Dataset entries
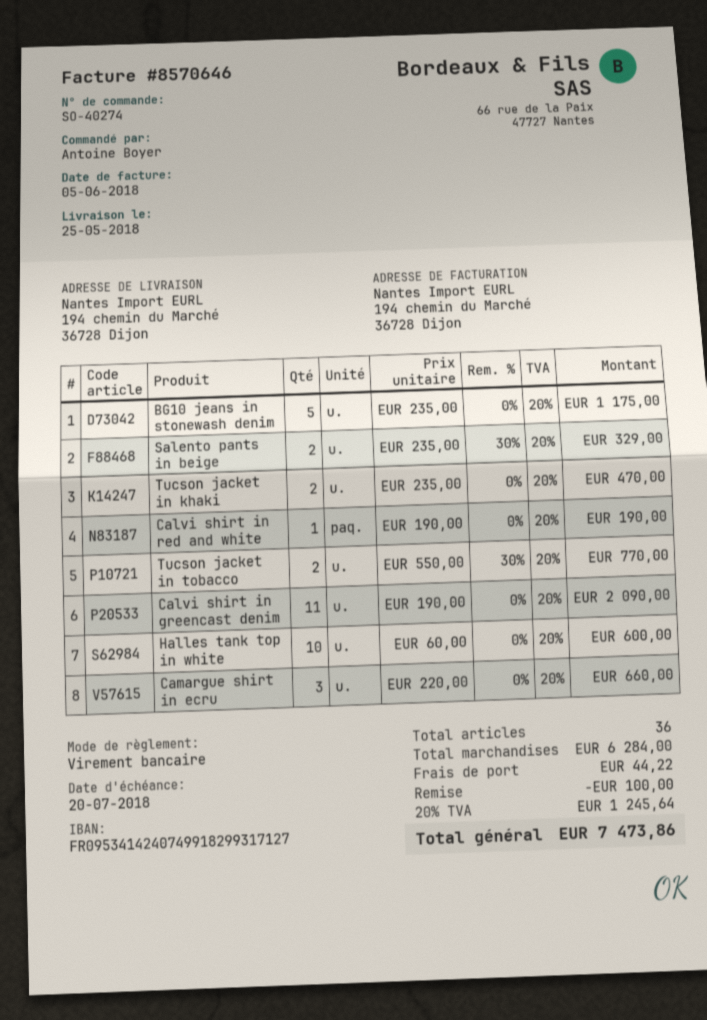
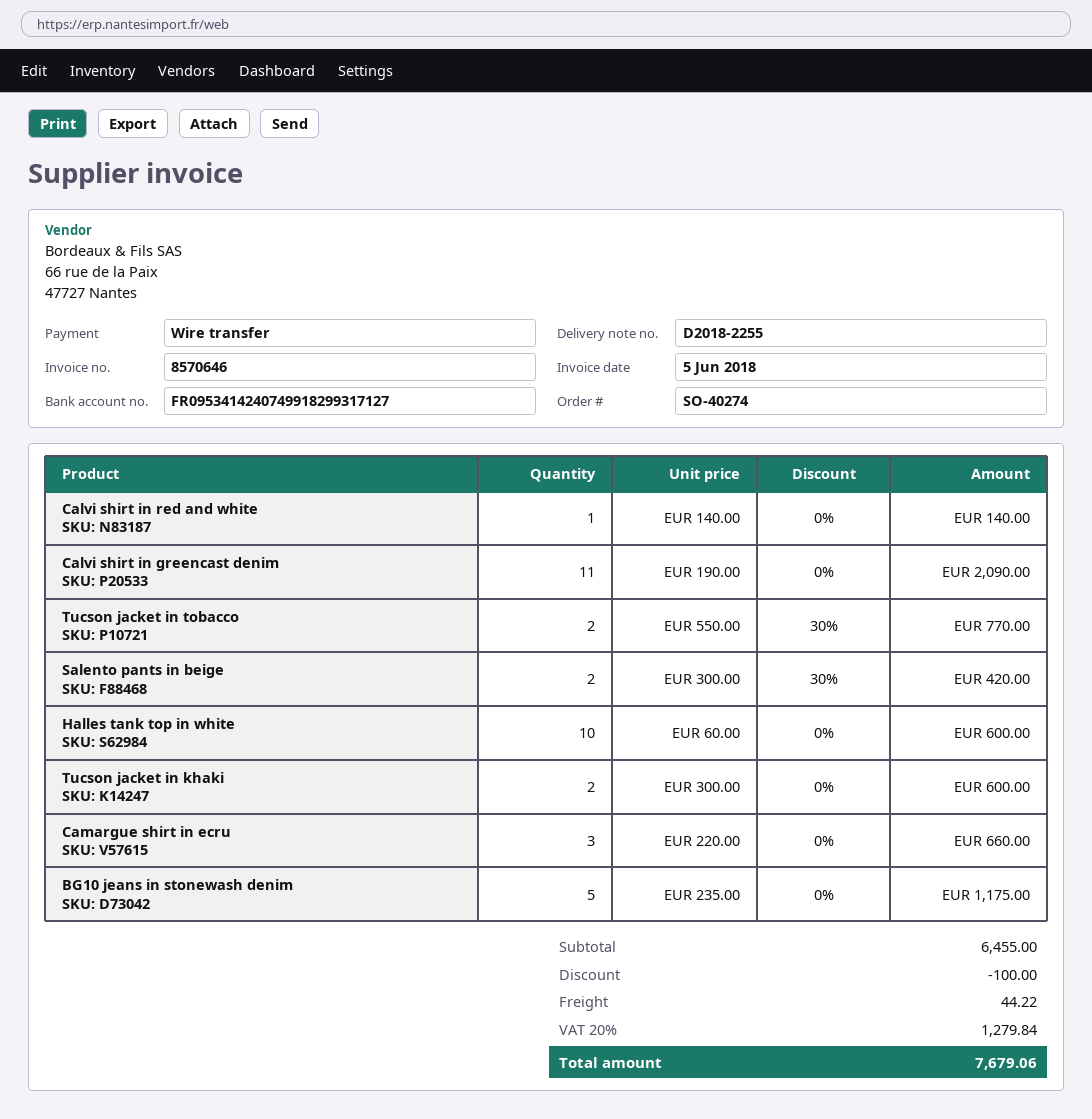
Salento pants in beige: 2 x 235.00 - 30% = 329.00 -> 2 x 300.00 - 30% = 420.00
Tucson jacket in khaki: 2 x 235.00 = 470.00 -> 2 x 300.00 = 600.00
Calvi shirt in red and white: 1 x 190.00 = 190.00 -> 1 x 140.00 = 140.00
subtotal: 6284.00 -> 6455.00
tax: 20% = 1245.64 -> 20% = 1279.84
total: 7473.86 -> 7679.06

> [ACTIVITY]:
Render the data above verbatim and without pictures.

> [SOLUTION FOR THIS PROBLEM]:
Salento pants in beige: 2 x 235.00 - 30% = 329.00 -> 2 x 300.00 - 30% = 420.00
Tucson jacket in khaki: 2 x 235.00 = 470.00 -> 2 x 300.00 = 600.00
Calvi shirt in red and white: 1 x 190.00 = 190.00 -> 1 x 140.00 = 140.00
subtotal: 6284.00 -> 6455.00
tax: 20% = 1245.64 -> 20% = 1279.84
total: 7473.86 -> 7679.06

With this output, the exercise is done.